Based on the foregoing analysis, the real advantage of bitcoin lies in it being a reliable long-term store of value, and a sovereign form of money that allows individuals to conduct permissionless transactions.
Hypothetically, should bitcoin become the only money used around the world, it will no longer have large room for growth in value. At that point, demand for it will simply be demand for holding liquid money, and the speculative investment aspect of the demand we see today would disappear. In such a situation, the value of bitcoin would vary along with the time preference of the entire world's population, with increasing demand for holding bitcoin as a store of value leading to only small appreciation of its value.
For all practical intents and purposes, bitcoin is sovereign: it runs by its own rules, and there are no outsiders who can alter these rules. It might even be helpful to think of the parameters of bitcoin as being similar to the rotation of the earth, sun, moon, or stars, forces outside of our control which are to be lived, not altered.
Bitcoin is the only truly decentralized digital currency which has grown spontaneously as a finely balanced equilibrium between miners, coders, and users, none of whom can control it. It was only ever possible to develop one currency based on this design, because once it became obvious that it is workable, any attempt at copying it will have been a top-down and centrally controlled network which will never escape the control of its creators. So when it comes to bitcoin's structure and technology, it is highly unlikely that any coin that copies it could replace bitcoin.
Many less competent coders have gotten massively rich by repackaging Nakamoto's design with marketing and pointless buzzwords, but have all failed in adding any functional capabilities to it that have any real-world demand. The growth of these altcoins cannot be understood outside the context of easy government money looking for easy investment, forming large bubbles in massive malinvestments.

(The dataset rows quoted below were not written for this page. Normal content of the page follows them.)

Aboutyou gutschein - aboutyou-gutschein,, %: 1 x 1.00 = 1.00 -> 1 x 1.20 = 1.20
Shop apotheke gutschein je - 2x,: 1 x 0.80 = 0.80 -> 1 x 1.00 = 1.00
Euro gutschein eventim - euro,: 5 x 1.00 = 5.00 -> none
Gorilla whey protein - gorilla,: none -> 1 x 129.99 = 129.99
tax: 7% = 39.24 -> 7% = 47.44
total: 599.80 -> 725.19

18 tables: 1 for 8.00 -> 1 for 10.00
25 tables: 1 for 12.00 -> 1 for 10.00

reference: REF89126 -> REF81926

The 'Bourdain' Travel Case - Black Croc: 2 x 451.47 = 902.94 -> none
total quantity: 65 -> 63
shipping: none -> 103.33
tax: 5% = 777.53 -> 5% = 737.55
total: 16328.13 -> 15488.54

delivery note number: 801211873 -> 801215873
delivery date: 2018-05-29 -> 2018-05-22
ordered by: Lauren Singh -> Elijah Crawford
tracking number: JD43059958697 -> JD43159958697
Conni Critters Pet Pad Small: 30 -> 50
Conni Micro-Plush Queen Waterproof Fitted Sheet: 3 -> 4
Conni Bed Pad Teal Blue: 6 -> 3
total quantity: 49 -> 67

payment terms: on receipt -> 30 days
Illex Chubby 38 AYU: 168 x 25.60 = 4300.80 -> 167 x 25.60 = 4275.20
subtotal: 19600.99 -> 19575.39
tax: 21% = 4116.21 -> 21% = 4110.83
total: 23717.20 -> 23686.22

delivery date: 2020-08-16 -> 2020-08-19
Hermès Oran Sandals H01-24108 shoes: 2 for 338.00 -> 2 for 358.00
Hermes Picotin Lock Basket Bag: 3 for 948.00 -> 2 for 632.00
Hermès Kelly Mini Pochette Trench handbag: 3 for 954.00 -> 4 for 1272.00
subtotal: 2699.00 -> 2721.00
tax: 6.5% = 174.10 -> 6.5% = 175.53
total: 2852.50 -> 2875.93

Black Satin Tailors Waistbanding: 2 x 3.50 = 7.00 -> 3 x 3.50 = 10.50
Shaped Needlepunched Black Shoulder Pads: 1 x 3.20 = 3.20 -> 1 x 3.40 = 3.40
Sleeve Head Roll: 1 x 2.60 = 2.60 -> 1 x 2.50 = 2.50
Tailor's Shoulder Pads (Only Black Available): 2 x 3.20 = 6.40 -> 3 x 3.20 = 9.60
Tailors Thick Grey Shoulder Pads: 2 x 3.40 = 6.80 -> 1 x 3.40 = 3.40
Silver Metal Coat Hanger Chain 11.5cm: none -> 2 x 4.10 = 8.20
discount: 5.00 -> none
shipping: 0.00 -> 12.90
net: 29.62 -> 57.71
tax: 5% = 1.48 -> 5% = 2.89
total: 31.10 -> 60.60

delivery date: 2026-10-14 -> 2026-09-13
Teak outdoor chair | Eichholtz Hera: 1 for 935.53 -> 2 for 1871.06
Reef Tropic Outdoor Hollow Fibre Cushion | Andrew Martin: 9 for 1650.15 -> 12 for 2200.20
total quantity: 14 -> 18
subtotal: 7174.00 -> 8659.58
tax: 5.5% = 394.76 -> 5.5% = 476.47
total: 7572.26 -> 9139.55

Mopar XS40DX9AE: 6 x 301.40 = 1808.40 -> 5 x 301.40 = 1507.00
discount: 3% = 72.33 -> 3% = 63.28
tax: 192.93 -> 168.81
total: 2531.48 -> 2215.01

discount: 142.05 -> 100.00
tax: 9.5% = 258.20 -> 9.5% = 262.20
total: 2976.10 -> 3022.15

The bitcoin blockchain has placed a 1-megabyte limit on the size of each block, which has limited the pace at which the blockchain has grown. That limit allows simple computers to be able to maintain and run a node. Should the size of each block increase, or should the blockchain be used for more sophisticated processes such as those touted by blockchain enthusiasts, it would become too large to be run on individual computers. Centralizing the network over a few large nodes owned and operated only by large institutions defeats the entire point of decentralization.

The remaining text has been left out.